Mike Florio at profootballtalk.com passes on the news (as reported locally) that the Bears have no interest in being on HBO‘s Hard Knocks. Which really isn’t news since it’s no different from the stand that they’ve consistently taken over the years:
“[Bears chairman George] McCaskey’s position generally about the show isn’t new or surprising. The Bears have become one of the most secretive organizations in football, routinely declining interview requests and at times alienating local reporters with a seemingly gratuitous lack of honesty and candor (e.g., the Kevin White injury). Part of the attitude comes for the ill-advised, Belichickian ‘anything we say can and will be used against us’ mindset. But the Bears also have developed a strong desire to funnel news and access through their own website, via EXCLUSIVE! sit-downs between, as a practical matter, coworkers.
“So maybe the real message is that the Bears would do Hard Knocks, but only if they had full control over the content — and if the episodes would appear solely the team’s official, in-house website.”
Florio is, of course, quite correct in that the Bears have become more secretive under the influence of head coach John Fox. But he’s wrong in his conclusion.

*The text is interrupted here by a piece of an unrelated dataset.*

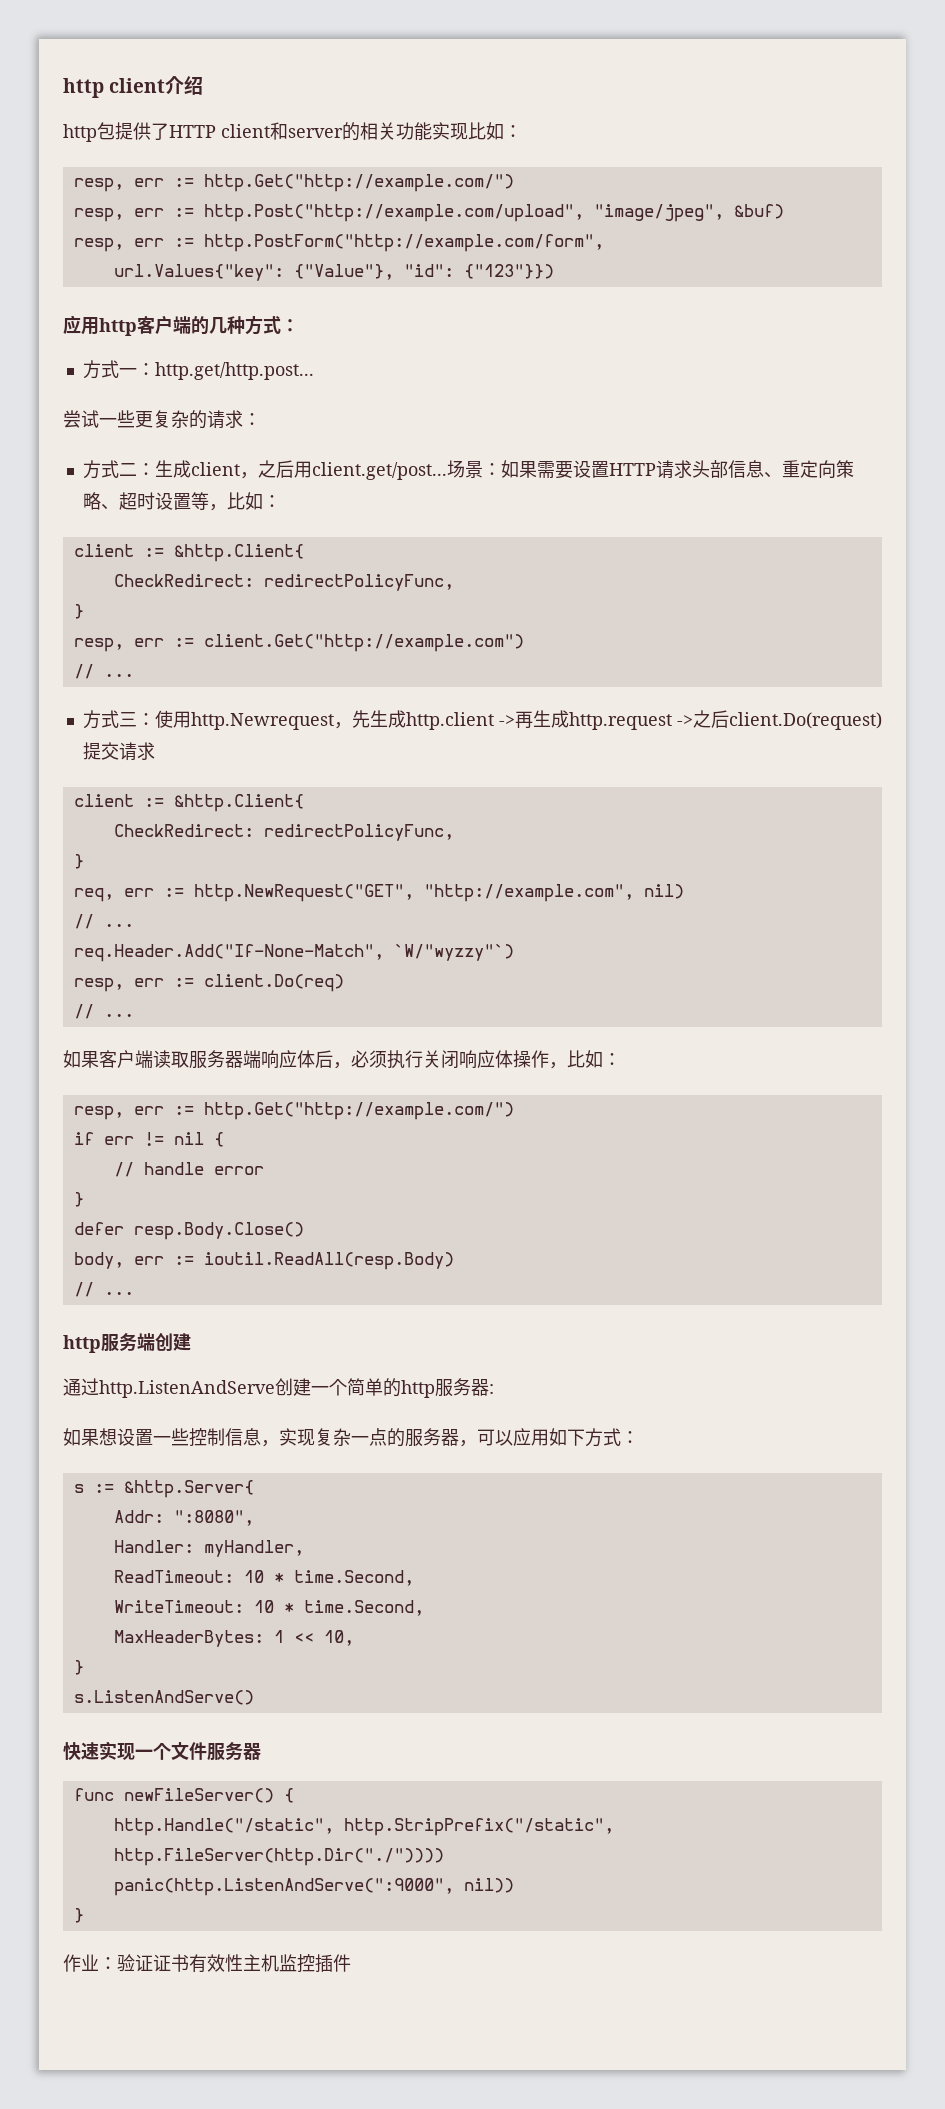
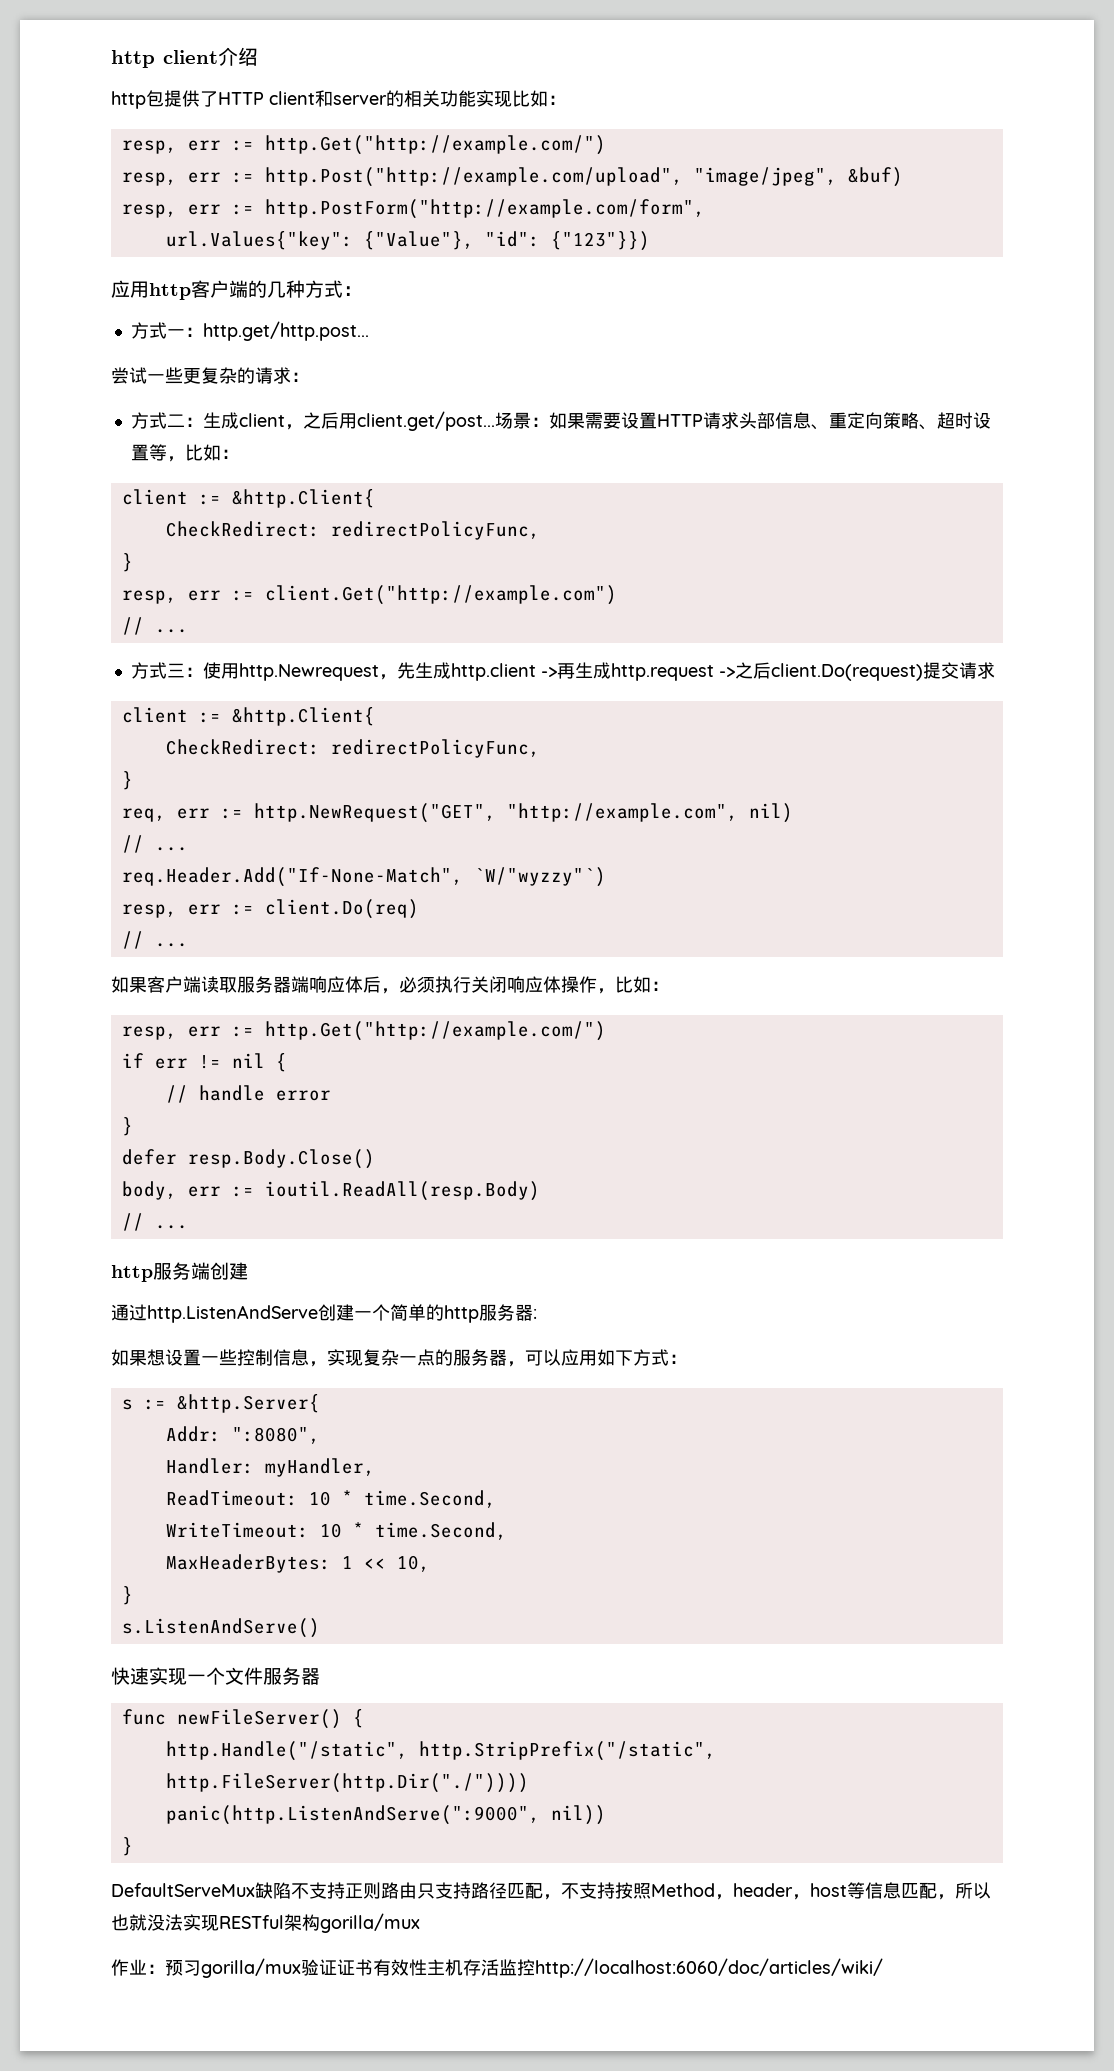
(84, 1915) none -> [111,1882,991,1900] [111,1913,420,1933] // DefaultServeMux缺陷不支持正则路由只支持路径匹配，不支持按照Method，header，host等信息匹配，所以也就没法实现RESTful架构gorilla/mux
(117, 1963) none -> [165,1958,301,1978] 预习gorilla/mux
[279,1954,351,1973] 监控插件 -> [463,1958,883,1978] 存活监控http://localhost:6060/doc/articles/wiki/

The Bears aren’t refusing to be on the show because they want control over the content. Every team wants that and, to an extent, has been given it.
The Bears concerns are more genuine and require nothing more than common sense to see. They’re afraid the show will be a distraction which, despite politically correct protestations to the contrary, it certainly has to be.
In any case, the Bears will never volunteer to be on the show as long as the McCaskey’s own the team and as long as they are hiring like-minded executives to run it. Despite that, it is possible that they will be on. But the guess here is that it will happen only if the league can’t find a volunteer and asks them to do it for the good of the collective business and not with any extra-ordinary strings attached.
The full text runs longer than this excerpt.